Белла встречает взгляд Тома — он выдыхает дым, который режет воздух, расползаясь сизыми волнами, и в его глазах что-то неясное, словно чужая игра света на глубине озера. То ли презрение, то ли насмешка, то ли что-то, что ей страшно назвать. Словно он наблюдает за её счастьем со стороны, чуть прищурившись, и взвешивает, что оно для него значит.
Беллатрисе казалось, что она вела себя достаточно хорошо, чтобы Санта исполнил её желание, пусть и в своём особом стиле.
Белла отступает, нащупывая взглядом свои босоножки. Ей нужно собраться. Быть собранной. Перед дорогой, перед родителями, перед этим новым «полгода свободы». Она наклоняется, застёгивая ремешки, и с каждым щелчком пряжки чувствует, как напряжение покидает её тело, будто сползает по ногам к полу. Всё будет хорошо. Она почти верит в это.
— Родителям Рудольфуса уже сообщили, они будут здесь с минуты на минуту. Наши, полагаю, тоже подтянутся. Тебе лучше привести себя в порядок, Белла. Ты выглядишь… слегка непривычно, — говорит Андромеда, поправляя волосы за ухо.
Белла морщится. Ей не нужно зеркало, чтобы понять, как она выглядит: бледная кожа, спутанные пряди, глаза с красными прожилками. Она машинально проводит ладонью по голове, приглаживая волосы.
— Иди Андромеда, — кивнула она сестре. — Я буду минут через десять, — отвечает, чуть улыбнувшись.

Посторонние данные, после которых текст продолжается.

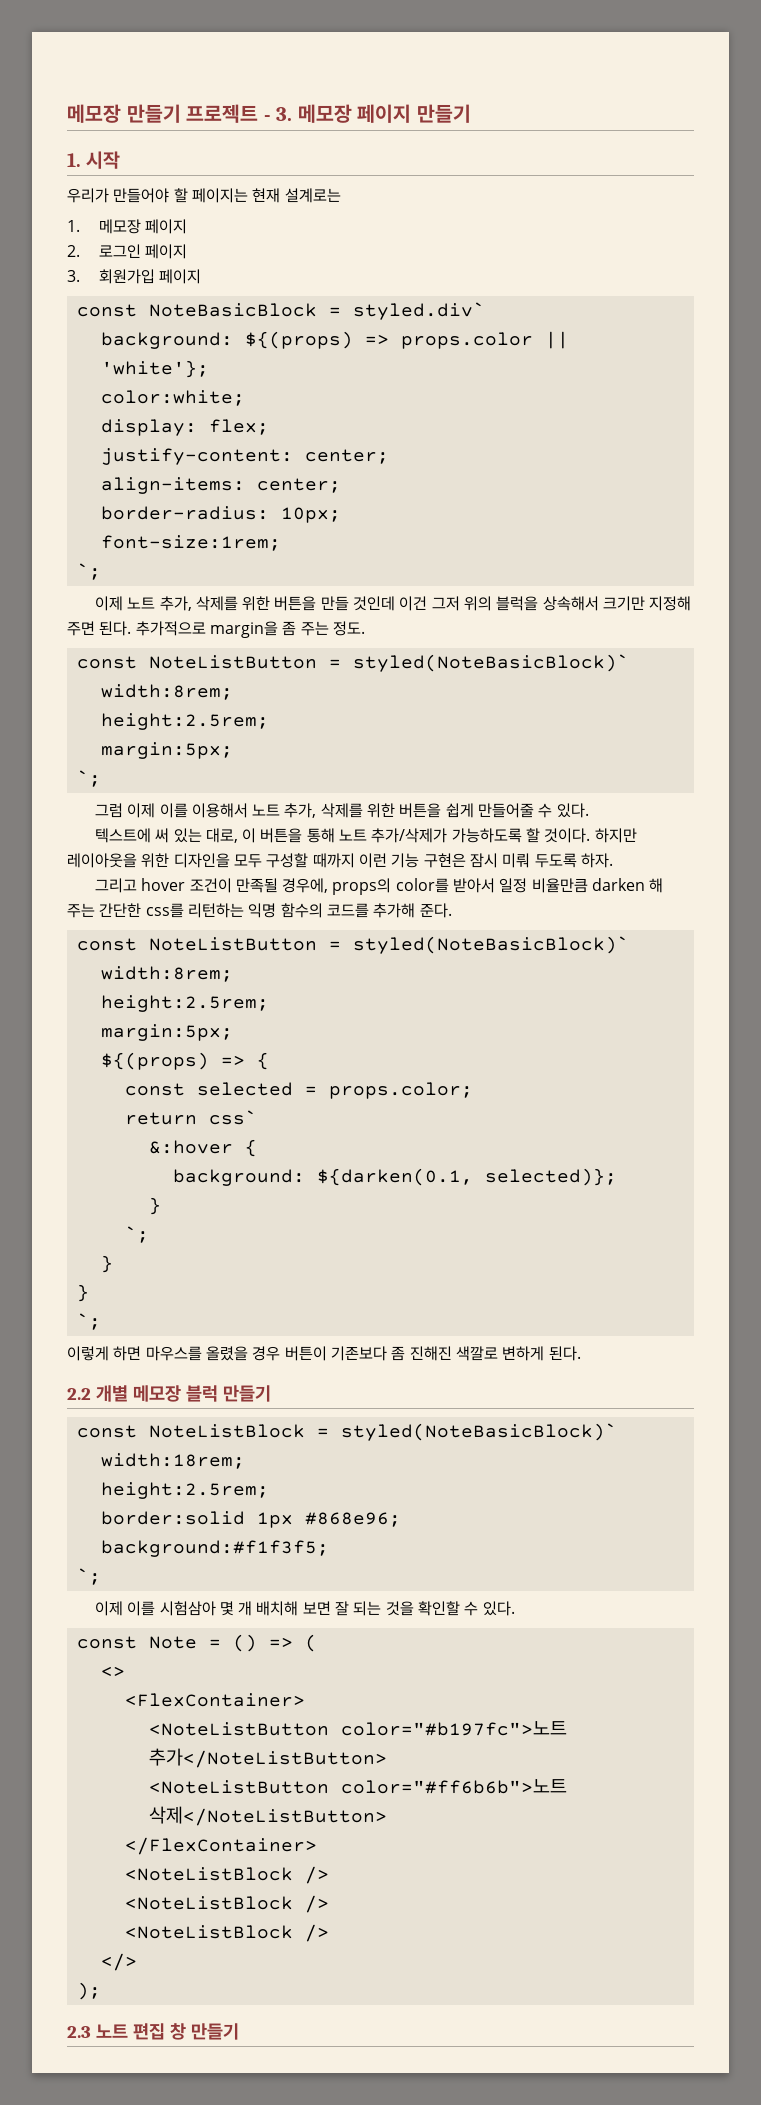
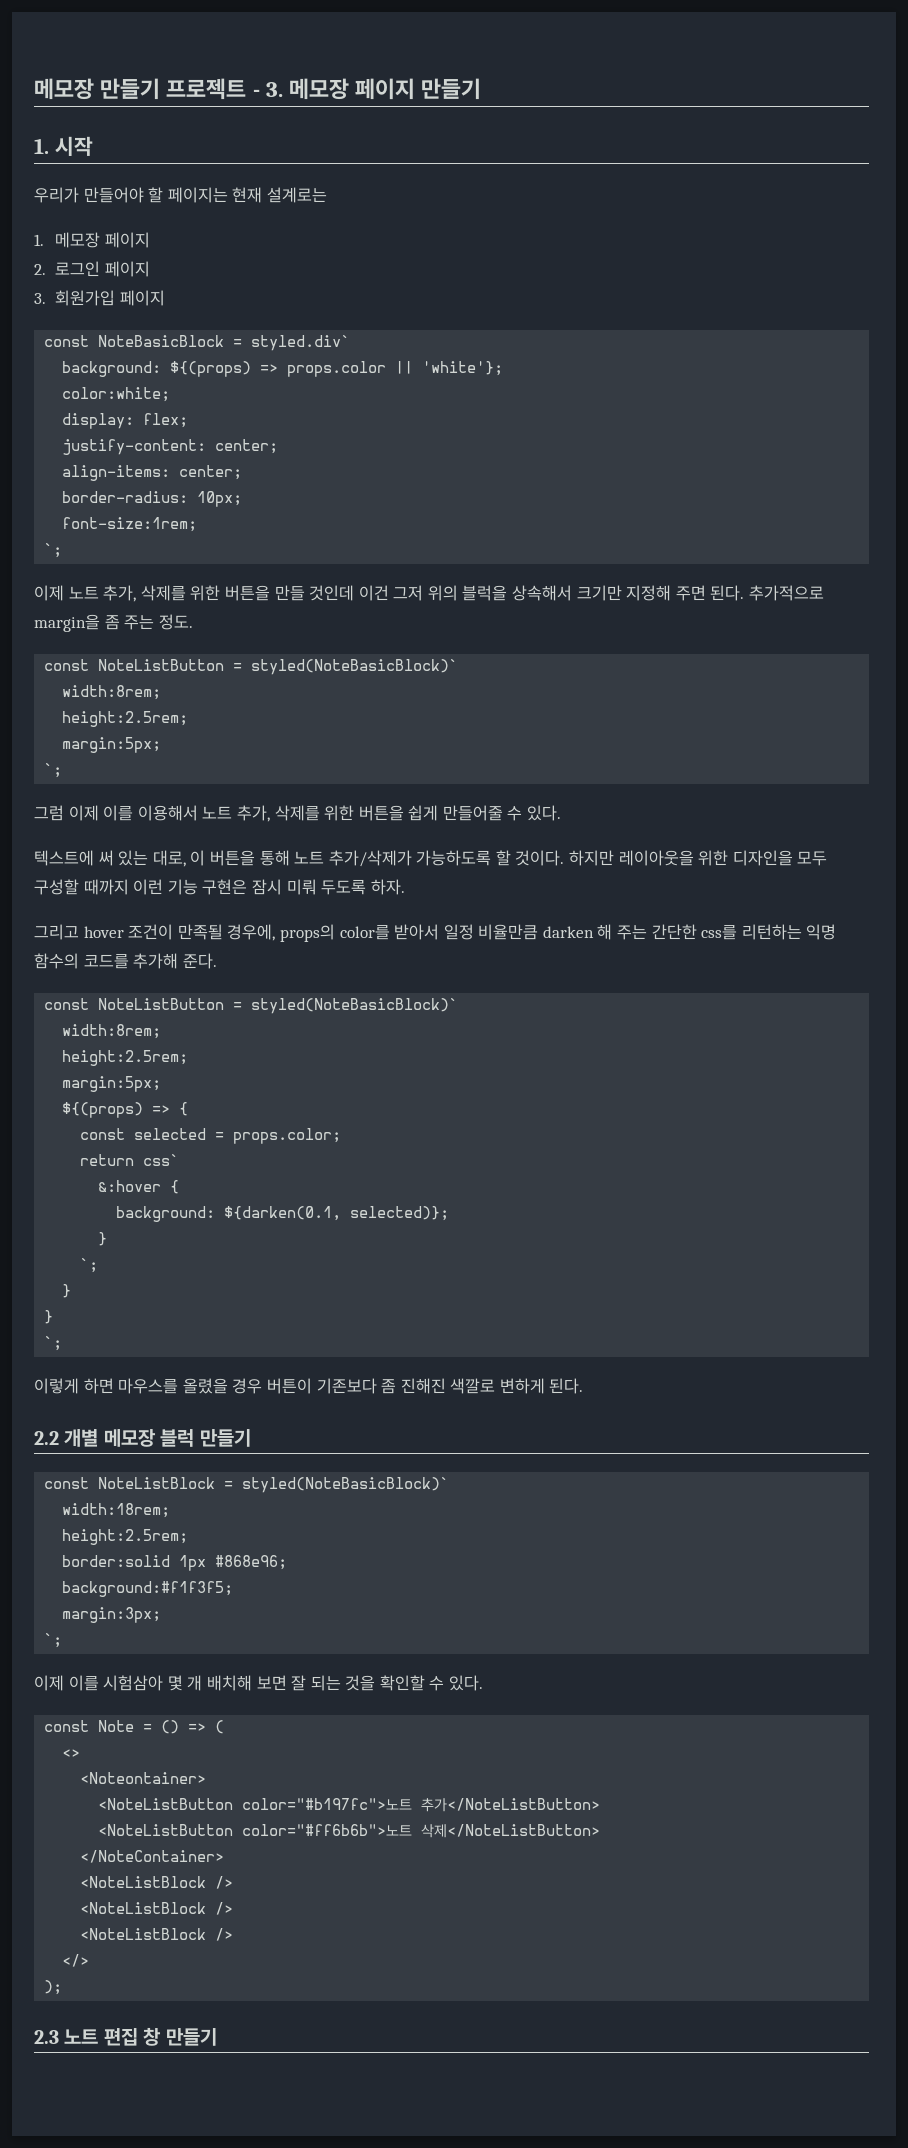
(329, 1548) none -> [62,1607,162,1623] // margin:3px;
[124,1693,305,1707] <FlexContainer> -> [80,1772,207,1784] <Noteontainer>
[124,1837,317,1855] </FlexContainer> -> [80,1850,225,1863] </NoteContainer>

Сестра задерживается взглядом на Томе, чья спина кажется ещё более упрямой, чем всегда. Покачивает головой, неодобрительно, но всё же уходит, плотно прикрыв за собой дверь.
Белла подходит к нему. Сначала несмело касается лба его спины, потом утыкается лицом в чёрную ткань. Она скользит пальцами к его ключицам, чувствуя под ними тепло кожи и твёрдость костей. Закусывает губу, будто сама у себя крадёт смелость, чтобы произнести то, что обычно застревало в её горле.
— Спасибо за вчера, — она замолчала, сильнее зажмурившись, каждое слова она будто выдирала из цепких рук своей стервозности. Когда-то возможно ей будет легче говорить о том, что она чувствует. Но пока…— Спасибо, что не оставил.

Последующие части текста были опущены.